What the task asks: Nothing but the lines from the first line of the entries through the line with "Evgeny | ESChances: 125 -> 92" should appear in the answer, transcribed exactly and free of pictures.

# # # #

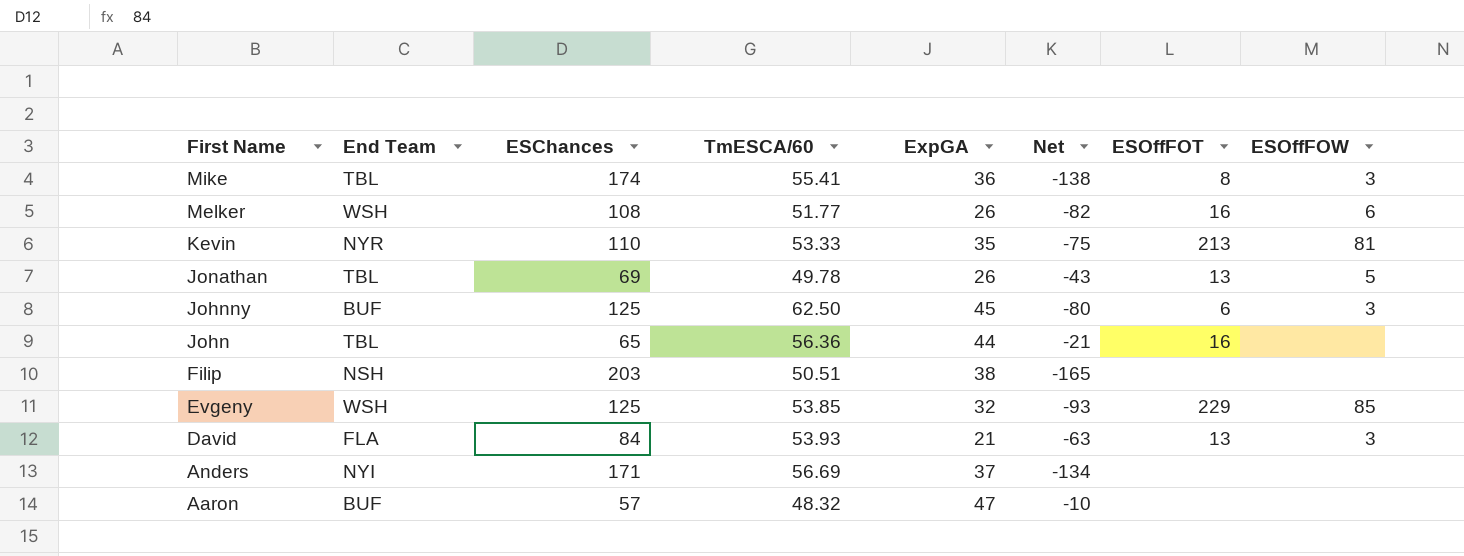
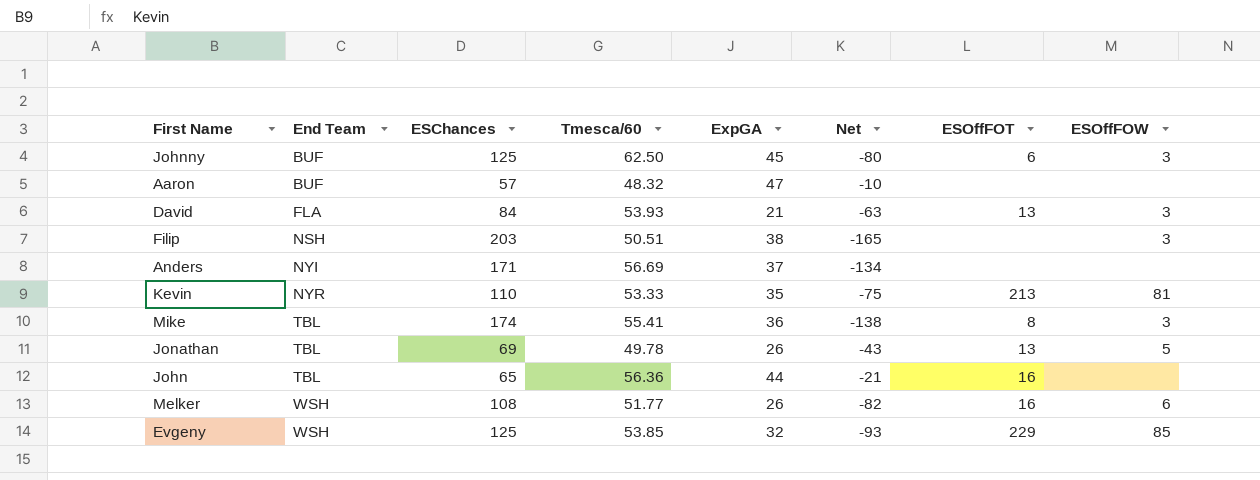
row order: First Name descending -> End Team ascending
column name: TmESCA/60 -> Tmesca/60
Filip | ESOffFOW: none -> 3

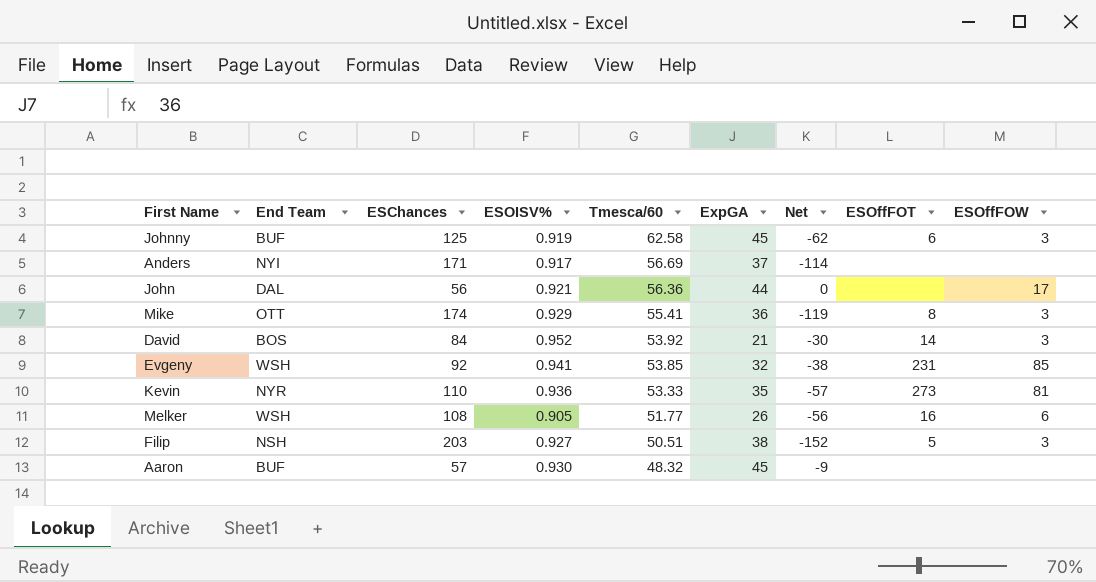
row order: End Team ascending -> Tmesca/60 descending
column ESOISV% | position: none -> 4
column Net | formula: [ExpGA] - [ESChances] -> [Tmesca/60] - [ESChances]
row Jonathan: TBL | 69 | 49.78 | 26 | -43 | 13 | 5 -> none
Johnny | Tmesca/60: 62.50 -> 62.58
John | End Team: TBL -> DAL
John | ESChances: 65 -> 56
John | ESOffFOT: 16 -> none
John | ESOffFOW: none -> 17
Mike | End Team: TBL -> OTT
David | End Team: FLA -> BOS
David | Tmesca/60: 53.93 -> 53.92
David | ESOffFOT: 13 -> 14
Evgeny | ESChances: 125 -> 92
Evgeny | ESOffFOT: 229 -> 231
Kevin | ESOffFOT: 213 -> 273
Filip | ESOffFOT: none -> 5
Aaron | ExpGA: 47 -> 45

# # # #

Exercise result:
row order: First Name descending -> End Team ascending
column name: TmESCA/60 -> Tmesca/60
Filip | ESOffFOW: none -> 3

row order: End Team ascending -> Tmesca/60 descending
column ESOISV% | position: none -> 4
column Net | formula: [ExpGA] - [ESChances] -> [Tmesca/60] - [ESChances]
row Jonathan: TBL | 69 | 49.78 | 26 | -43 | 13 | 5 -> none
Johnny | Tmesca/60: 62.50 -> 62.58
John | End Team: TBL -> DAL
John | ESChances: 65 -> 56
John | ESOffFOT: 16 -> none
John | ESOffFOW: none -> 17
Mike | End Team: TBL -> OTT
David | End Team: FLA -> BOS
David | Tmesca/60: 53.93 -> 53.92
David | ESOffFOT: 13 -> 14
Evgeny | ESChances: 125 -> 92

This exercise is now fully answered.